Diese Studie hat verifiziert, was ich erlebe. Vor allem einige kleine und mittelständische Firmen haben Vorbehalte. Man darf aber nicht resignieren. Deutschland ist ein offenes und multi-ethisches Land. Wir müssen zusehen, dass wir die Leute, die wir hier haben, gewinnen - für Deutschland.

Sie müssen sich doch sehr darüber ärgern, dass Unternehmen immer von Vielfalt reden - aber nicht danach handeln.

Çifçi:

Global gesehen, in einem Konzern, ist Diversität ja vorhanden. Bei einer deutschen Großbank in Frankfurt spielt es keine Rolle, ob ein Mitarbeiter aus Deutschland, Indien oder der Türkei kommt. Hier wird die unterschiedliche Herkunft als Bereicherung angesehen um eine produktivere Gesamtatmosphäre im Unternehmen zu erreichen. Beispielsweise habe ich vor einem Jahr einen türkischstämmigen Top-Manager bei einer Schweizer Bank platziert, der ein Team von 20 Spezialisten übernommen hat. Sobald man sich aber eher regional bewegt, sieht das anders aus. Warum gibt es beispielsweise in Blankenese praktisch keine türkischstämmigen Immobilienmakler oder Bankkaufleute?

Heißt das, Sie raten Jugendlichen dazu, sich eine spezialisierte Nische zu suchen?

Çifçi:

In erster Linie hilft die Fachkompetenz. Aber was ich wirklich glaube ist, dass wir die Leute zusammenbringen müssen. Darum organisiere ich Betriebsführungen für Migranten. Sie sollen einen Einblick in die Unternehmen bekommen, sehen, wie facettenreich die Berufe sein können, wie die Unternehmen ticken und Projekte umsetzen. Und die Entscheider in den Unternehmen sehen, welche Softskills die Migranten mitbringen.
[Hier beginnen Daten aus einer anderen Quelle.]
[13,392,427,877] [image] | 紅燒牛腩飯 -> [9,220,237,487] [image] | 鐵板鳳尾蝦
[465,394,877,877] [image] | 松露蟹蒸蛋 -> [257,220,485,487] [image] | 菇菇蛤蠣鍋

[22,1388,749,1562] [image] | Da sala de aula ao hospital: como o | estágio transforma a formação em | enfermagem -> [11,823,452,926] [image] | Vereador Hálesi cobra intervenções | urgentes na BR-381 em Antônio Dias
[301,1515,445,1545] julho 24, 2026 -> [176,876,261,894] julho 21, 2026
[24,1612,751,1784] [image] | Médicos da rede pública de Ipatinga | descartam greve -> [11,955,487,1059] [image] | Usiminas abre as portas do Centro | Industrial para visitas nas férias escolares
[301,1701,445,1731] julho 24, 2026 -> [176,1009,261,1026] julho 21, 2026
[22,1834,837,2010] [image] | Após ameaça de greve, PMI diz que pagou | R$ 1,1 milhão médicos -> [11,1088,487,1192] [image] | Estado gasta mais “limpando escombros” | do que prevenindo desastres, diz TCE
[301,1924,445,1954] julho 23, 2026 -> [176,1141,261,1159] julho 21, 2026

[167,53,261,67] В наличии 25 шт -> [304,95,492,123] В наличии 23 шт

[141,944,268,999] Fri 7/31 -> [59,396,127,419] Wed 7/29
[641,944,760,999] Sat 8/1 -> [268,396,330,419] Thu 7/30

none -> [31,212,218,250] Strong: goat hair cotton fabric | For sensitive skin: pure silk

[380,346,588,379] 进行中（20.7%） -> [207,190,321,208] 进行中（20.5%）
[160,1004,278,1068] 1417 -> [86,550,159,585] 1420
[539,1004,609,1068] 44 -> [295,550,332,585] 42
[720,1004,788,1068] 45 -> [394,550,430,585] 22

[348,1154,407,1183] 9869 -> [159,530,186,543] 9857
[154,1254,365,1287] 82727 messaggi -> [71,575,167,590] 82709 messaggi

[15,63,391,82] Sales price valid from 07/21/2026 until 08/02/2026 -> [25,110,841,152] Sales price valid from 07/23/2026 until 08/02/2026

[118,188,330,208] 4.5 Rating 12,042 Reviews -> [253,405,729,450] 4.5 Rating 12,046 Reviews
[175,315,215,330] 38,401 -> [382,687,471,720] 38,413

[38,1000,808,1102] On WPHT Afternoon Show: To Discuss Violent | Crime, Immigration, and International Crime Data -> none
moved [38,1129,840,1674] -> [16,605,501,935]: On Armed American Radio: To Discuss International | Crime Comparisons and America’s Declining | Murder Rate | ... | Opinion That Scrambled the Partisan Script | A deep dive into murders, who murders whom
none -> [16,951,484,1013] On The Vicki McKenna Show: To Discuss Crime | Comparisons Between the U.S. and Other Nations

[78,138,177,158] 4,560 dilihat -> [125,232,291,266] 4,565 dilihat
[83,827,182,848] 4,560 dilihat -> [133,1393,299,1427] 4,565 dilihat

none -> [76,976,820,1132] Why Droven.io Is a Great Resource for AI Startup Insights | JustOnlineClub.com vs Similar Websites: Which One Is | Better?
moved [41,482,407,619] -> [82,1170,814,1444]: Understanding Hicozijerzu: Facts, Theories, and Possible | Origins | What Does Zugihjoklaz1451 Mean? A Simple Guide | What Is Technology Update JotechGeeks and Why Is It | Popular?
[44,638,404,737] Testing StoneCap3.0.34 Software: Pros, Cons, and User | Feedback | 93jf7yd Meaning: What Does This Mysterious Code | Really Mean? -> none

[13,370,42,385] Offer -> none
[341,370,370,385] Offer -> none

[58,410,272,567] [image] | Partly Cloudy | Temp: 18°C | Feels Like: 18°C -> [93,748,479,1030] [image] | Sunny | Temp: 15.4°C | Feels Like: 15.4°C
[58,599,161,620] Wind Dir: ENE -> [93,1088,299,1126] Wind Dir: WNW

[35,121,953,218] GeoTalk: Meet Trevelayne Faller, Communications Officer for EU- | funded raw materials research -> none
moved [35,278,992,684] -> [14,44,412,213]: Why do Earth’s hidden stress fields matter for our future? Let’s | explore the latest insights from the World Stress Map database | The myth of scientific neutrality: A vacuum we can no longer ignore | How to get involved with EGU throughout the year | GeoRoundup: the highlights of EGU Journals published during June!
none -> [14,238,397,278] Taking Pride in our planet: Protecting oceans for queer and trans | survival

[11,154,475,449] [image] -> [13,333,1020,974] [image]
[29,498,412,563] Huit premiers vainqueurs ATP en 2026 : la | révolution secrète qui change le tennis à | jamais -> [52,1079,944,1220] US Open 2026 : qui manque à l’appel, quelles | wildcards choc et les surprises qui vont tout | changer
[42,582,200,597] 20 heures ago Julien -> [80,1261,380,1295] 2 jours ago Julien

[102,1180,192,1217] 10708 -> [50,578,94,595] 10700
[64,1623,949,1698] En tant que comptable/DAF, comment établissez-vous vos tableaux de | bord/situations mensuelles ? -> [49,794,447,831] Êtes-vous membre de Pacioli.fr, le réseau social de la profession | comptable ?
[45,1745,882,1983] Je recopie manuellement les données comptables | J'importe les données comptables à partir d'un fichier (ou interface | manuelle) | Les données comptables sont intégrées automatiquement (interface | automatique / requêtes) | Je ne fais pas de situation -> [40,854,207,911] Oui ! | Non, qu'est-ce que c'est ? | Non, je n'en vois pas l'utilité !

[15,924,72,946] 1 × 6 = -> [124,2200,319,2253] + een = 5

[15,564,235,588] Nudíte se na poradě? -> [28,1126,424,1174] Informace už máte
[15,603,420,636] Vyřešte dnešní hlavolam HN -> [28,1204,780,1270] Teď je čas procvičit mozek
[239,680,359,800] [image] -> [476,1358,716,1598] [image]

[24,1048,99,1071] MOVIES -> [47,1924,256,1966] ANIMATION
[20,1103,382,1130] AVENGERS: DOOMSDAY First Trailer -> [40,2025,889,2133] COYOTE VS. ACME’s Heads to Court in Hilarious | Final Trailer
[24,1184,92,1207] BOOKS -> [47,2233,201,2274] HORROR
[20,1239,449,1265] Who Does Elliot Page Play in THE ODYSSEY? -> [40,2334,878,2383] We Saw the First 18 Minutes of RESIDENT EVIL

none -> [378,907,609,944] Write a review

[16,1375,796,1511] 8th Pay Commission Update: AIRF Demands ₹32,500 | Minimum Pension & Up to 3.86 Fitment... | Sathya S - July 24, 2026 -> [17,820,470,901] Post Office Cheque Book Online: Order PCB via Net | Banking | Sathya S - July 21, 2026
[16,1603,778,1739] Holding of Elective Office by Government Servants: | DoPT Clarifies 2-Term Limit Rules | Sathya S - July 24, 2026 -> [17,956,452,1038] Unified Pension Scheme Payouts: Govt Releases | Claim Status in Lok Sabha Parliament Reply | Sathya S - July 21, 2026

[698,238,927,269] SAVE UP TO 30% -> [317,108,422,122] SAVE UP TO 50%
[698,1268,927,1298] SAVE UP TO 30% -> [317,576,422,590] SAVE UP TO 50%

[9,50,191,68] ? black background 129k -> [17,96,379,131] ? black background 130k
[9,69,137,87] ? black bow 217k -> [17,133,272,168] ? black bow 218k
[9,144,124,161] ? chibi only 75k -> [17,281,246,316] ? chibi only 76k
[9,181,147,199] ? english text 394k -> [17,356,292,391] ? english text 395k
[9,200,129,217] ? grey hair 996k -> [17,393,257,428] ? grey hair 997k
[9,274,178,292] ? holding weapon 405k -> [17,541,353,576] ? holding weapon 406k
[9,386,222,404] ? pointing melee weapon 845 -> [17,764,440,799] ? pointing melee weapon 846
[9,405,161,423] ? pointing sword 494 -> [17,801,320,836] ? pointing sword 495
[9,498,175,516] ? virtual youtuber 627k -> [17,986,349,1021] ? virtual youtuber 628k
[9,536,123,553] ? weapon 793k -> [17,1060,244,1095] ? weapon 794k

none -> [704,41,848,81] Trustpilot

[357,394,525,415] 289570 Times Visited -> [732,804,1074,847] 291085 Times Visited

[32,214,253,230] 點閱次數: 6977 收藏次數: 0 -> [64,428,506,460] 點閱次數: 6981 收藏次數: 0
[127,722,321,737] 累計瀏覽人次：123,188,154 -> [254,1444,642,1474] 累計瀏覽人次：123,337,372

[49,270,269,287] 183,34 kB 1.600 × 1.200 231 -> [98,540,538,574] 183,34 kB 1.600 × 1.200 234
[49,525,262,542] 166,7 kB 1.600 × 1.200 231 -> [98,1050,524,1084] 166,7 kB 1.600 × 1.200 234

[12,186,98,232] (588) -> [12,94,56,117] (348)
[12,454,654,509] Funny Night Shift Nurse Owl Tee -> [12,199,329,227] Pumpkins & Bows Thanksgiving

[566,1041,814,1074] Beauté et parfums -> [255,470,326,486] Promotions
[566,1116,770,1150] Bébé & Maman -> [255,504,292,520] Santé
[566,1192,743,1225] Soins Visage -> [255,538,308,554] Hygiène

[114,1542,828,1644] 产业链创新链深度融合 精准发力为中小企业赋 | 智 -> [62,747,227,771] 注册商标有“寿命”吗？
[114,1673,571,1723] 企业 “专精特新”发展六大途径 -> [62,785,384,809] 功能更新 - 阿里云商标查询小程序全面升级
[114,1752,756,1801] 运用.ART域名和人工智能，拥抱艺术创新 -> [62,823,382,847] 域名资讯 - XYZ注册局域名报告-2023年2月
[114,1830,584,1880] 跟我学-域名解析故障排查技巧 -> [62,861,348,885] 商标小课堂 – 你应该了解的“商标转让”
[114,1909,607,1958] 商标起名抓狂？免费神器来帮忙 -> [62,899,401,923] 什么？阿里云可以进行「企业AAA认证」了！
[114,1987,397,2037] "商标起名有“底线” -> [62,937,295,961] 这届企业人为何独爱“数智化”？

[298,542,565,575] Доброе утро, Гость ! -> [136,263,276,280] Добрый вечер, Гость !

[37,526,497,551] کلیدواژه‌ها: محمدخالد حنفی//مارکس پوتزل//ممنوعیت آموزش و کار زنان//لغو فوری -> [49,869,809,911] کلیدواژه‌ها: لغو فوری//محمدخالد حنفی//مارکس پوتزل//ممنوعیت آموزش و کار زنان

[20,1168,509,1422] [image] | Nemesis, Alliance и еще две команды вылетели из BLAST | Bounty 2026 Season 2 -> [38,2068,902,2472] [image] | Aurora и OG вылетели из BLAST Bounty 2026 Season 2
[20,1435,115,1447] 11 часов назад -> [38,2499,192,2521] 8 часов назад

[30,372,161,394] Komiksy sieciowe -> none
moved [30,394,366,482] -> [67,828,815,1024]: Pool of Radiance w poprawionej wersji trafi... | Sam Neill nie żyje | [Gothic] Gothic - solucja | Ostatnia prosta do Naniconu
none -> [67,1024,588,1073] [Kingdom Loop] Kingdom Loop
Welches Feedback bekommen Sie von den Unternehmen?

Çifçi:

Sehr gutes. Die Hamburger Sparkasse zum Beispiel ist sehr interessiert daran, Kandidaten mit Migrationshintergrund kennenzulernen. Sie will ihre Kunden zielgruppengerecht ansprechen. Das heißt, etwa für die türkischstämmige Klientel haben sie ein spezielles deutsch-türkisches Beraterteam. Für türkische Jugendliche ist das ein Ansatzpunkt: Hier können sie ihren kulturellen Background und die zusätzlichen Sprachkenntnisse einsetzen.

Diese Veranstaltungen organisieren Sie ehrenamtlich. Was ist Ihre Motivation?

Çifçi:

Ich möchte jungen Menschen den Weg zu den Entscheidern ebnen. Was der Einzelne dann daraus macht, liegt bei ihm selbst. Wir müssen die Migranten als einen Teil des zukünftigen Deutschlands sehen und ihre gesellschaftliche Integration forcieren. Daher gehe ich auch als Mentor in die Schulen. Junge Leute brauchen Vorbilder. Es ist einfacher, wenn man zu jemandem aufschauen kann und sich sagen kann: Der hat das geschafft, ich kann das auch.